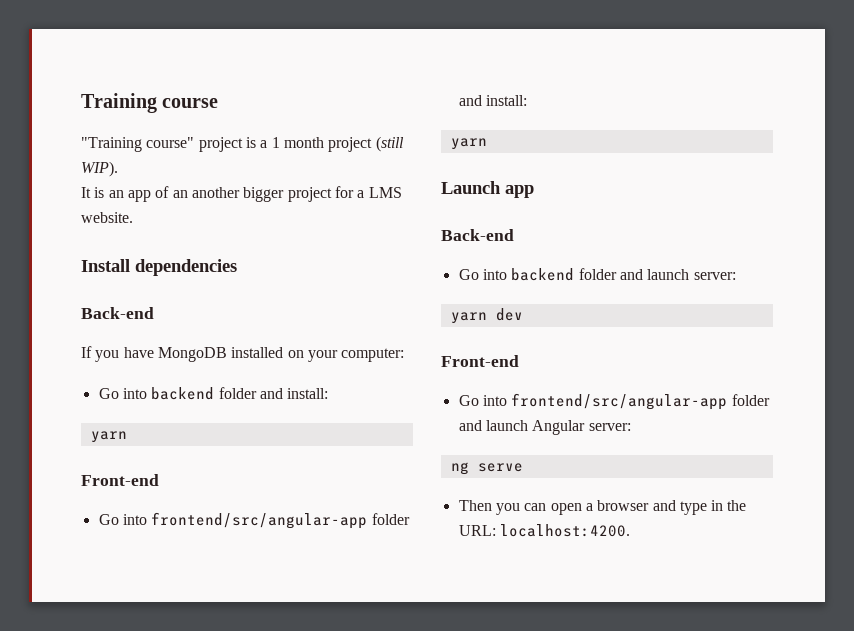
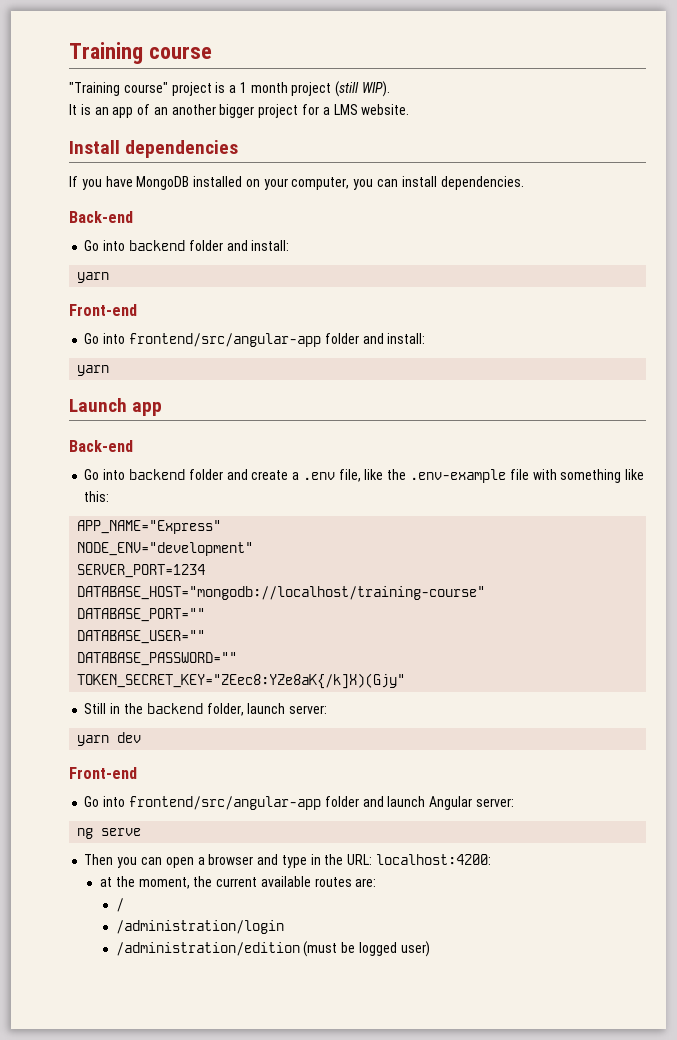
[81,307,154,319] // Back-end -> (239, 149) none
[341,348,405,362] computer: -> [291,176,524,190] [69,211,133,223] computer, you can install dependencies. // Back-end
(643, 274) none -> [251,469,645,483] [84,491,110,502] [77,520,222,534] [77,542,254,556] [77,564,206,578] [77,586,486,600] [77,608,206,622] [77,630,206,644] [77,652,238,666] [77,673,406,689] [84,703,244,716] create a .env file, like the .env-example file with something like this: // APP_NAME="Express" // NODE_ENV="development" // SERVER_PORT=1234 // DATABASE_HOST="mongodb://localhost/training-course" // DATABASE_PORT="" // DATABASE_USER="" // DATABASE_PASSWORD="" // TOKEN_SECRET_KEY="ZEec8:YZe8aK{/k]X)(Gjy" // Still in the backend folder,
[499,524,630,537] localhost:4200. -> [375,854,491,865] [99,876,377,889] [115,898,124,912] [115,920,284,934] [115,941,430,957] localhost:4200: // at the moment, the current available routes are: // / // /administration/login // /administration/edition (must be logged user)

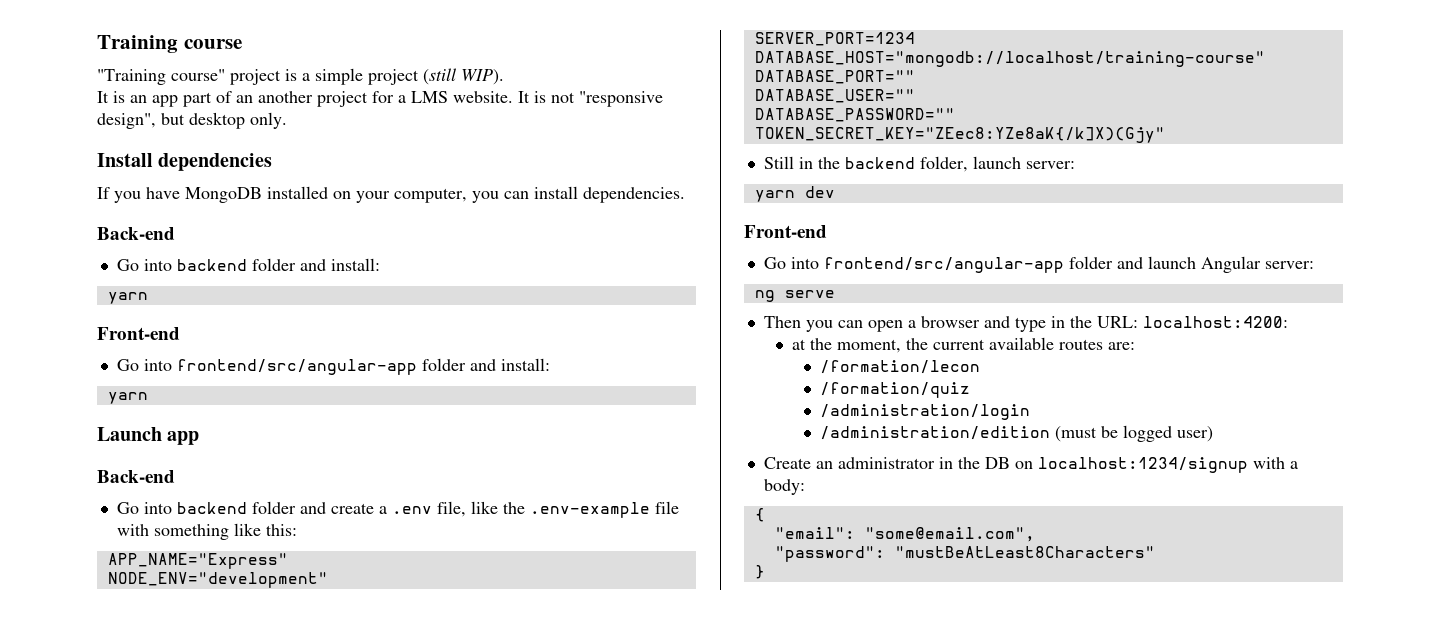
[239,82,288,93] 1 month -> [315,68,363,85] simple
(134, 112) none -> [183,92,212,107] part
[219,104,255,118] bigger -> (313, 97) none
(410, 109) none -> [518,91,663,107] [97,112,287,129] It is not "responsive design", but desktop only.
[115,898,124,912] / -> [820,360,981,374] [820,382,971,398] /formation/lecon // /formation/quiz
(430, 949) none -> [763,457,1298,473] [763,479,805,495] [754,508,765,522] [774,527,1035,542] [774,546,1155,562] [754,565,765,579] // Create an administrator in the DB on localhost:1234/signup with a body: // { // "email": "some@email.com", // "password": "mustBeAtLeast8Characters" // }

————————

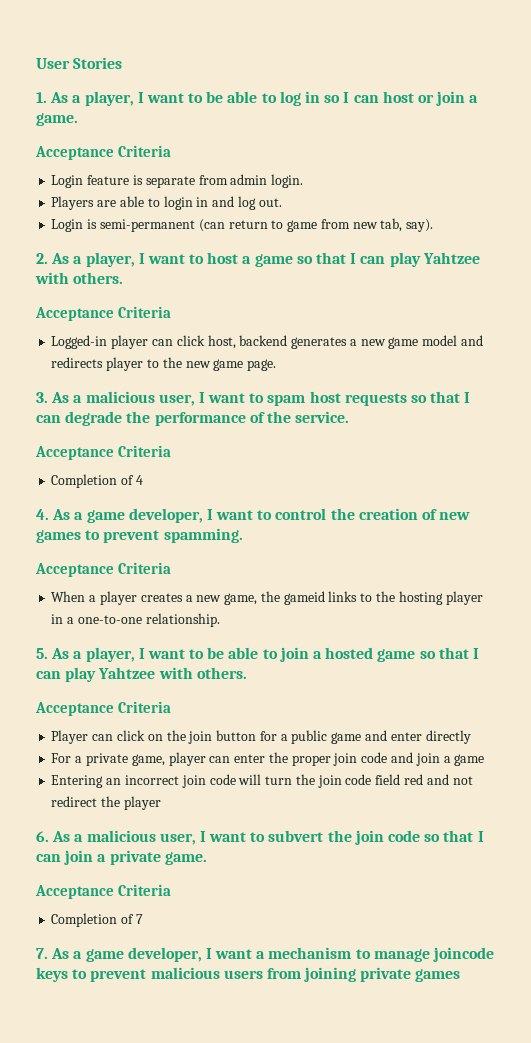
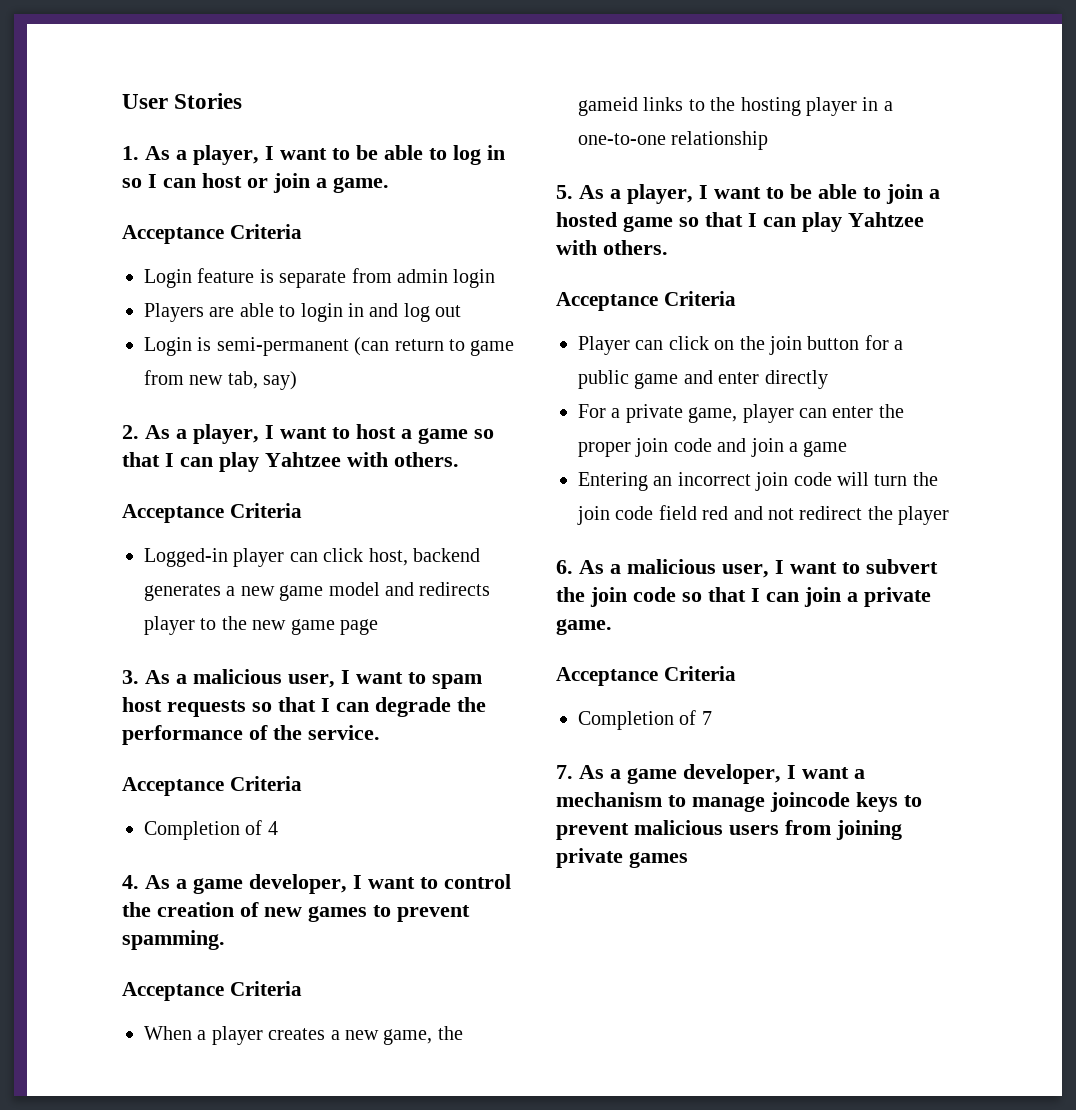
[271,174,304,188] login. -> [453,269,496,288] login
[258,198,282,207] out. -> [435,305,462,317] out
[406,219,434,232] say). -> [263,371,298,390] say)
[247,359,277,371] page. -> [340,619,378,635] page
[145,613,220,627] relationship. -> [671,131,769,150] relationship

————————

> **Your assignment**
Print the part of the listing above that opens with the line containing "[341,348,405,362] computer: ->" and closes with the line containing "(410, 109) none". Copy it exactly, both ends included, and omit the pictures.

> **Final answer**
[341,348,405,362] computer: -> [291,176,524,190] [69,211,133,223] computer, you can install dependencies. // Back-end
(643, 274) none -> [251,469,645,483] [84,491,110,502] [77,520,222,534] [77,542,254,556] [77,564,206,578] [77,586,486,600] [77,608,206,622] [77,630,206,644] [77,652,238,666] [77,673,406,689] [84,703,244,716] create a .env file, like the .env-example file with something like this: // APP_NAME="Express" // NODE_ENV="development" // SERVER_PORT=1234 // DATABASE_HOST="mongodb://localhost/training-course" // DATABASE_PORT="" // DATABASE_USER="" // DATABASE_PASSWORD="" // TOKEN_SECRET_KEY="ZEec8:YZe8aK{/k]X)(Gjy" // Still in the backend folder,
[499,524,630,537] localhost:4200. -> [375,854,491,865] [99,876,377,889] [115,898,124,912] [115,920,284,934] [115,941,430,957] localhost:4200: // at the moment, the current available routes are: // / // /administration/login // /administration/edition (must be logged user)

[239,82,288,93] 1 month -> [315,68,363,85] simple
(134, 112) none -> [183,92,212,107] part
[219,104,255,118] bigger -> (313, 97) none
(410, 109) none -> [518,91,663,107] [97,112,287,129] It is not "responsive design", but desktop only.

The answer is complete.